To be sure, the crisis has paused more than it has passed. The overwhelming majority of those on the right, from neoconservatives to nationalists, inside the administration and on the internet, united over the past week behind military confrontation with Iran. Fighting a lonely battle to get Trump to change course, sources said, were a few GOP figures such as Sen. Rand Paul.
Paul, generally a noninterventionist, has been in contact with Trump during the fallout. His message, according to a source close to the Kentucky senator, has been that unless the administration engages in active diplomacy with Tehran, the conflict might not escalate, but it will also not defuse. (The president and the senator spoke on the phone on Wednesday.) That leaves U.S.-Iran tensions highly combustible, with Iraqi Shiite militias—who have vowed revenge for the also-slain Abu Mahdi al-Muhandis, an Iraqi paramilitary commander—in position to reignite a war. In essence, Paul argues that deescalation isn’t sufficient, and considers that the critical debate within the administration.
“Right now, we’ve got to figure out how to get back to diplomacy, and that’s the battle,” the source said. “Otherwise, you’re just stopping [a war] temporarily.”
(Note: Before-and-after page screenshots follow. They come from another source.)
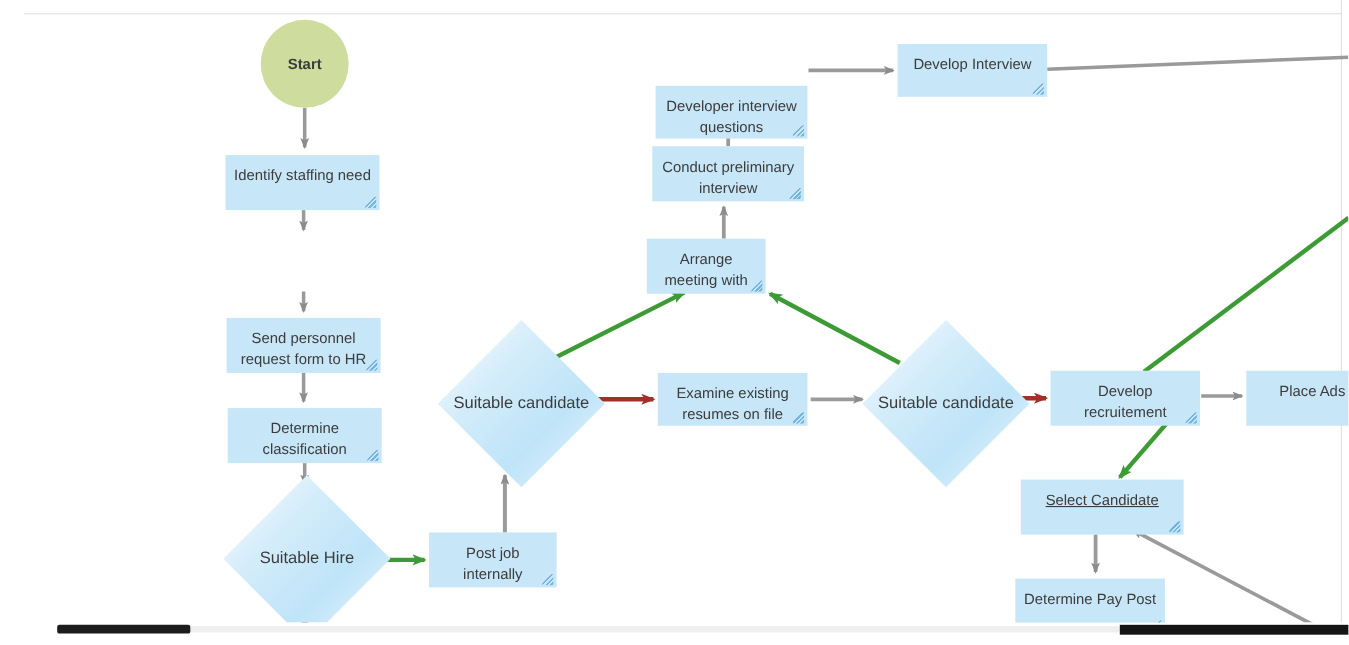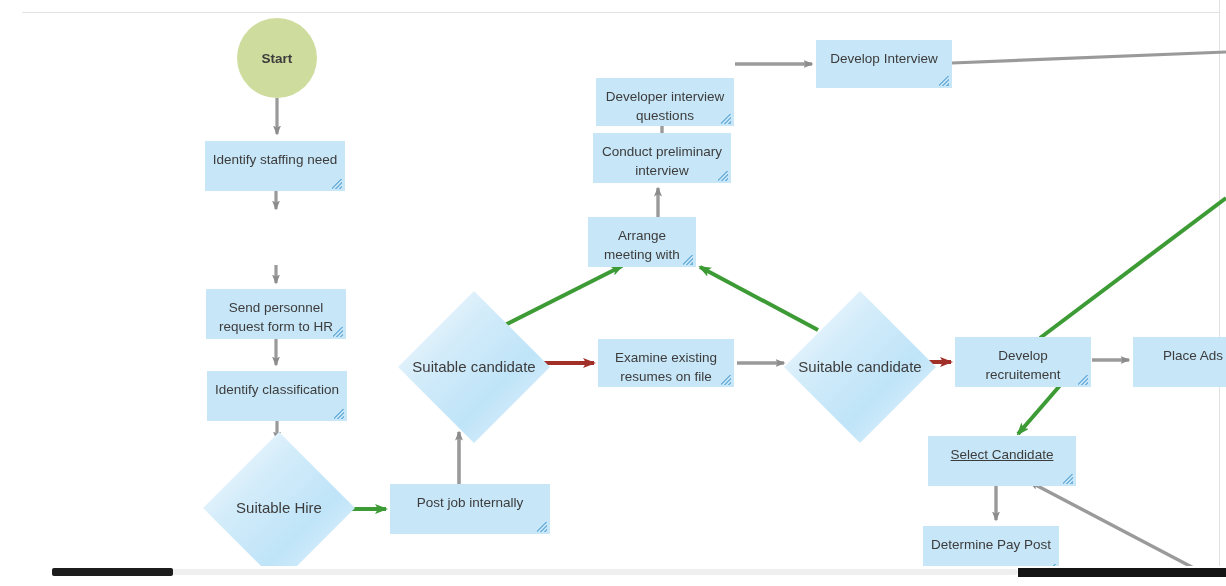--- a/index.html
+++ b/index.html
@@ -284,29 +284,29 @@
     <span class="grip"></span>
   </div>
 
 
   <div class="node proc" style="left:206px; top:289px; width:140px; height:50px;">
     <span class="lbl">Send personnel request form to HR</span>
     <span class="grip"></span>
   </div>
 
   <div class="node proc" style="left:207px; top:371px; width:140px; height:50px;">
-    <span class="lbl">Identify classification</span>
+    <span class="lbl">Determine classification</span>
     <span class="grip"></span>
   </div>
 
   <div class="node decision" style="left:203px; top:432px; width:152px; height:152px;">
     <span class="dlbl">Suitable Hire</span>
   </div>
 
-  <div class="node proc" style="left:390px; top:484px; width:160px; height:50px;">
+  <div class="node proc" style="left:390px; top:484px; width:116px; height:50px;">
     <span class="lbl">Post job internally</span>
     <span class="grip"></span>
   </div>
 
   <div class="node decision" style="left:398px; top:291px; width:152px; height:152px;">
     <span class="dlbl">Suitable candidate</span>
   </div>
 
   <div class="node proc" style="left:598px; top:339px; width:136px; height:48px;">
     <span class="lbl">Examine existing resumes on file</span>

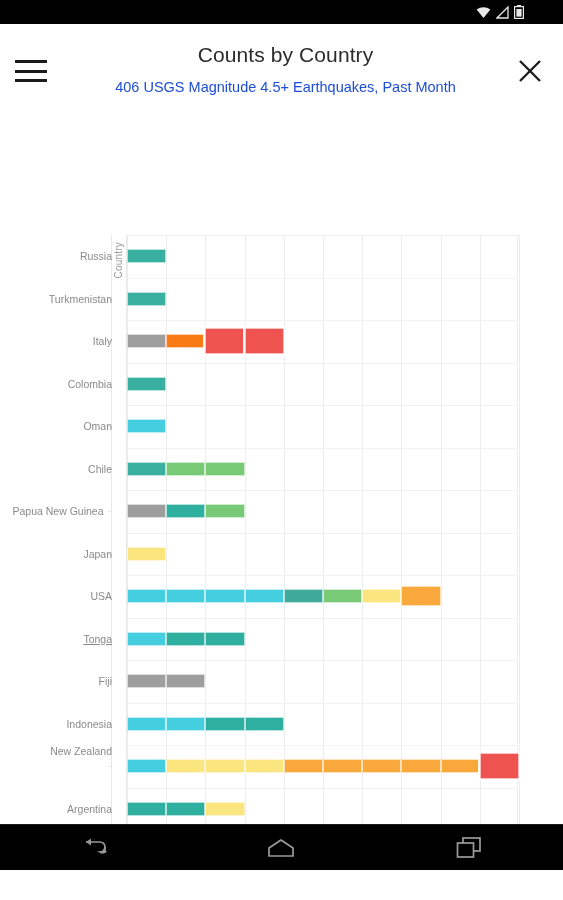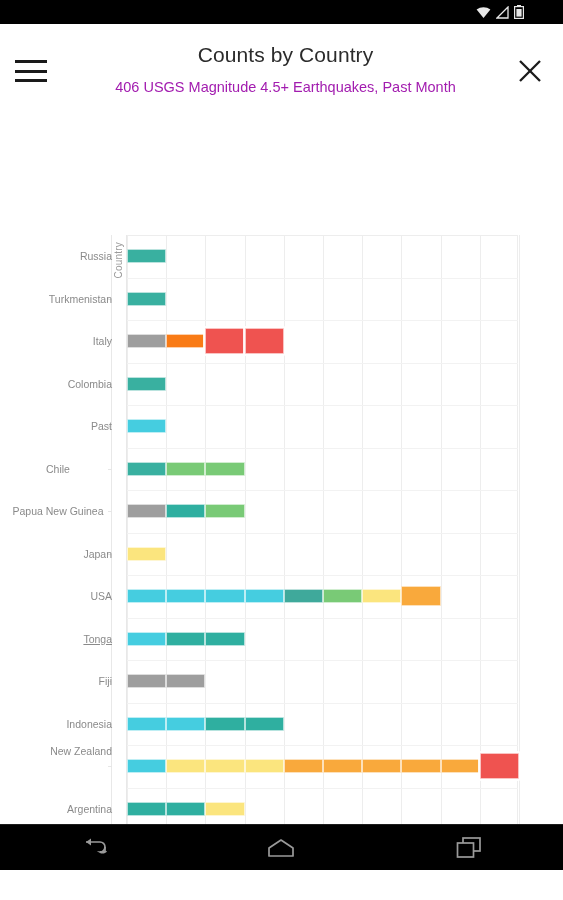--- a/index.html
+++ b/index.html
@@ -44,21 +44,21 @@
   #close-button svg { display: block; }
   #title-block {
     position: absolute; left: 0; right: 0; top: 16px;
     text-align: center; pointer-events: none; padding-left: 8px;
   }
   #page-title {
     font-size: 21px; color: #2b2b2b; font-weight: normal;
     line-height: 30px; letter-spacing: 0.1px;
   }
   #page-subtitle {
-    font-size: 14.5px; color: #a21caf; font-weight: normal;
+    font-size: 14.5px; color: #1d4ed8; font-weight: normal;
     line-height: 26px; margin-top: 4px;
   }
 
   
   #chart-area {
     position: relative;
     width: 471px;
     height: 766px;
     background: #ffffff;
   }
@@ -213,23 +213,23 @@
   <div id="ylabels-wrap">
       <div class="ytick" style="top: 21.25px;"></div>
       <div class="ylabel" style="top: 15.25px;">Russia</div>
       <div class="ytick" style="top: 63.75px;"></div>
       <div class="ylabel" style="top: 57.75px;">Turkmenistan</div>
       <div class="ytick" style="top: 106.25px;"></div>
       <div class="ylabel" style="top: 100.25px;">Italy</div>
       <div class="ytick" style="top: 148.75px;"></div>
       <div class="ylabel" style="top: 142.75px;">Colombia</div>
       <div class="ytick" style="top: 191.25px;"></div>
-      <div class="ylabel" style="top: 185.25px;">Past</div>
+      <div class="ylabel" style="top: 185.25px;">Oman</div>
       <div class="ytick" style="top: 233.75px;"></div>
-      <div class="ylabel" style="top: 227.75px; text-align: center;">Chile</div>
+      <div class="ylabel" style="top: 227.75px;">Chile</div>
       <div class="ytick" style="top: 276.25px;"></div>
       <div class="ylabel" style="top: 270.25px; text-align: center;">Papua New Guinea</div>
       <div class="ytick" style="top: 318.75px;"></div>
       <div class="ylabel" style="top: 312.75px;">Japan</div>
       <div class="ytick" style="top: 361.25px;"></div>
       <div class="ylabel" style="top: 355.25px;">USA</div>
       <div class="ytick" style="top: 403.75px;"></div>
       <div class="ylabel" style="top: 397.75px; text-decoration: underline;">Tonga</div>
       <div class="ytick" style="top: 446.25px;"></div>
       <div class="ylabel" style="top: 440.25px;">Fiji</div>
It’s the opposite message sent by Secretary of State Mike Pompeo, the administration’s most influential foreign policy figure. Pompeo, the driving force behind the post-Iran deal strategy known as Maximum Pressure, wants Iran to functionally capitulate in its geopolitical strategy in exchange for a grand bargain with Washington. Paul has stated openly to Trump that he considers Maximum Pressure a folly unless diplomacy can provide for a reduction in the tensions.
The trouble, according to the source close to Paul, is that the administration is united over its confrontational posture in a way that doesn’t hold over other foreign policy flashpoints like North Korea or Afghanistan. An aide to a left-wing member of Congress joked that the more realistic hope doves have lies with Trump listening to Fox News host Tucker Carlson’s aversion to war with Iran. (Indeed, Trump has taken Carlson’s private counsel on war and Iran in the past.)
Ruger, a noninterventionist, believes Trump doesn’t want another Mideast war. The problem is that “Maximum Pressure is driving the counter-reactions we’re seeing. Maximum Pressure is escalatory,” he said. “It could lead to Iran facing a choice to surrender to the United States, which we know from history states are loath to do, or try to get out of the box somehow” through renewed violence.